**DATA FOR THIS TASK:**

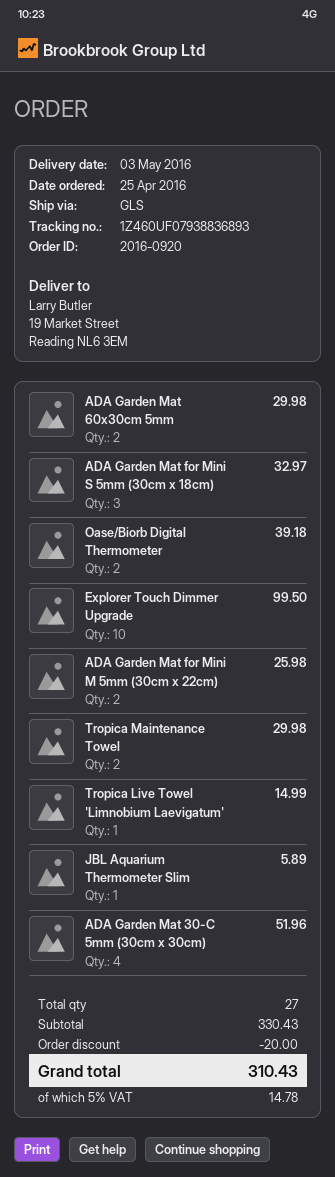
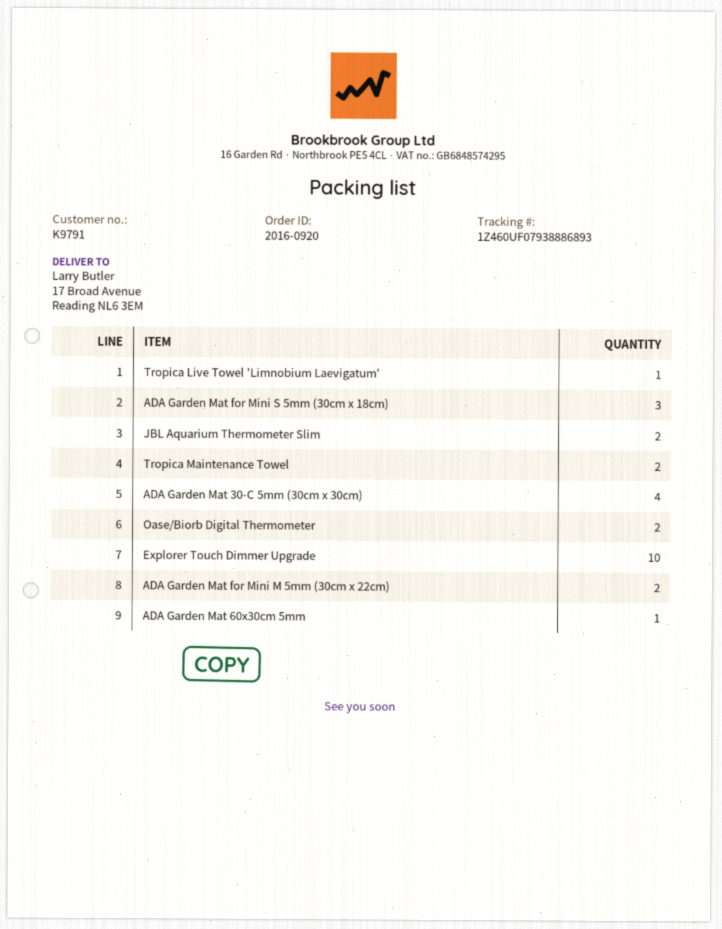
tracking number: 1Z460UF07938836893 -> 1Z460UF07938886893
ship to: 19 Market Street, Reading NL6 3EM -> 17 Broad Avenue, Reading NL6 3EM
ADA Garden Mat 60x30cm 5mm: 2 -> 1
JBL Aquarium Thermometer Slim: 1 -> 2

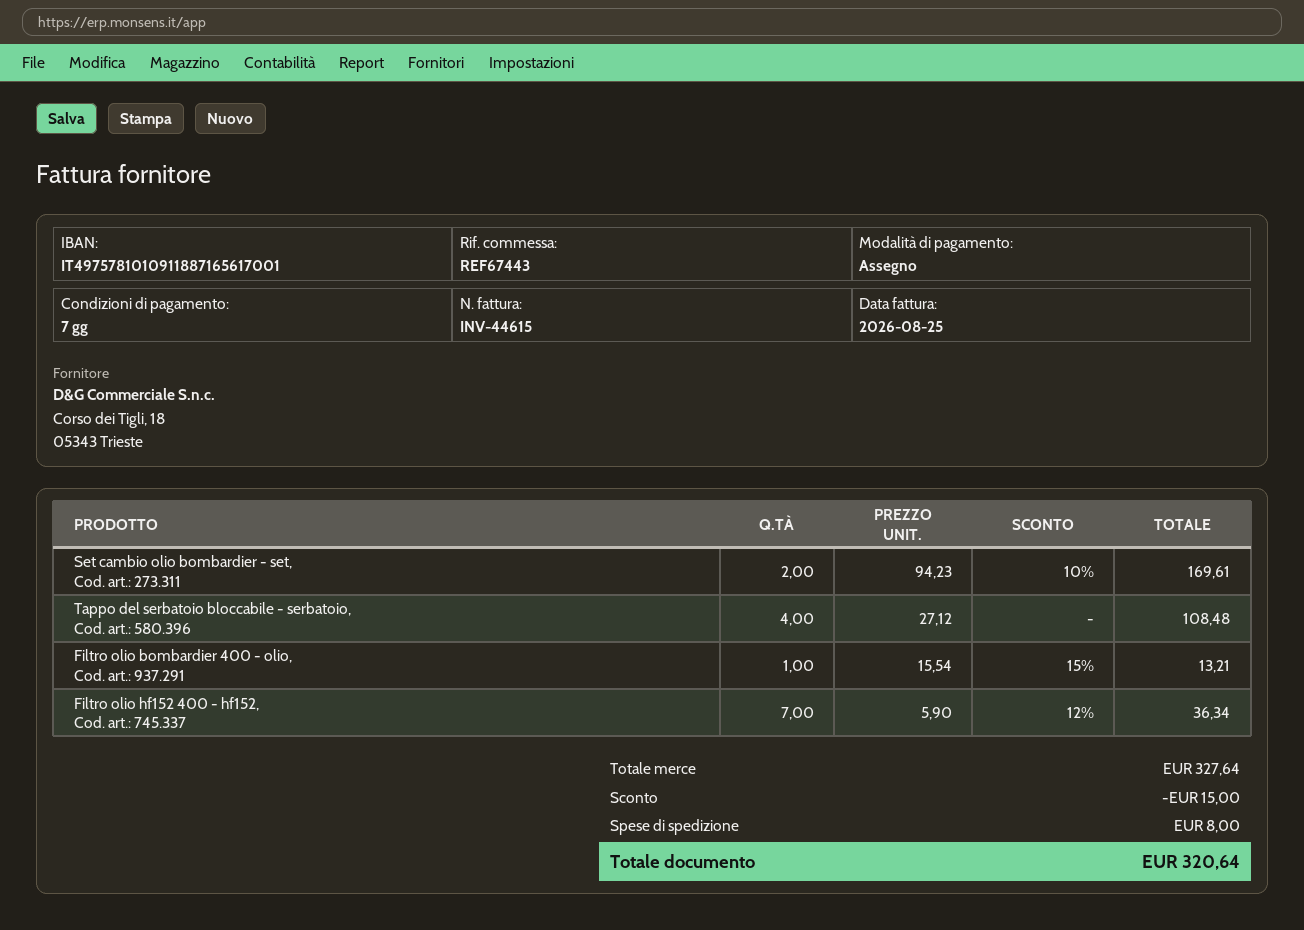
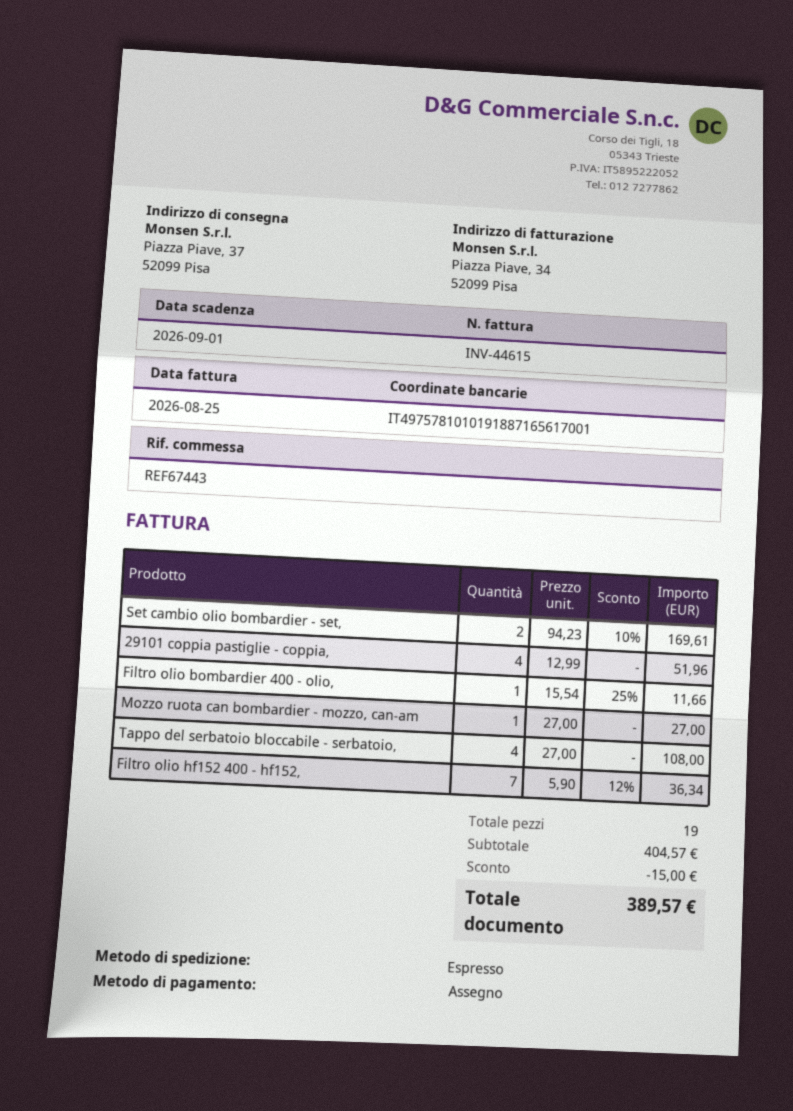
bank account: IT4975781010911887165617001 -> IT4975781010191887165617001
Tappo del serbatoio bloccabile - serbatoio,: 4 x 27.12 = 108.48 -> 4 x 27.00 = 108.00
Filtro olio bombardier 400 - olio,: 1 x 15.54 - 15% = 13.21 -> 1 x 15.54 - 25% = 11.66
29101 coppia pastiglie - coppia,: none -> 4 x 12.99 = 51.96
Mozzo ruota can bombardier - mozzo, can-am: none -> 1 x 27.00 = 27.00
subtotal: 327.64 -> 404.57
shipping: 8.00 -> none
total: 320.64 -> 389.57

**TASK:** Without the pictures, repeat the listing above exactly.

**OUTPUT OF THE TASK:**
tracking number: 1Z460UF07938836893 -> 1Z460UF07938886893
ship to: 19 Market Street, Reading NL6 3EM -> 17 Broad Avenue, Reading NL6 3EM
ADA Garden Mat 60x30cm 5mm: 2 -> 1
JBL Aquarium Thermometer Slim: 1 -> 2

bank account: IT4975781010911887165617001 -> IT4975781010191887165617001
Tappo del serbatoio bloccabile - serbatoio,: 4 x 27.12 = 108.48 -> 4 x 27.00 = 108.00
Filtro olio bombardier 400 - olio,: 1 x 15.54 - 15% = 13.21 -> 1 x 15.54 - 25% = 11.66
29101 coppia pastiglie - coppia,: none -> 4 x 12.99 = 51.96
Mozzo ruota can bombardier - mozzo, can-am: none -> 1 x 27.00 = 27.00
subtotal: 327.64 -> 404.57
shipping: 8.00 -> none
total: 320.64 -> 389.57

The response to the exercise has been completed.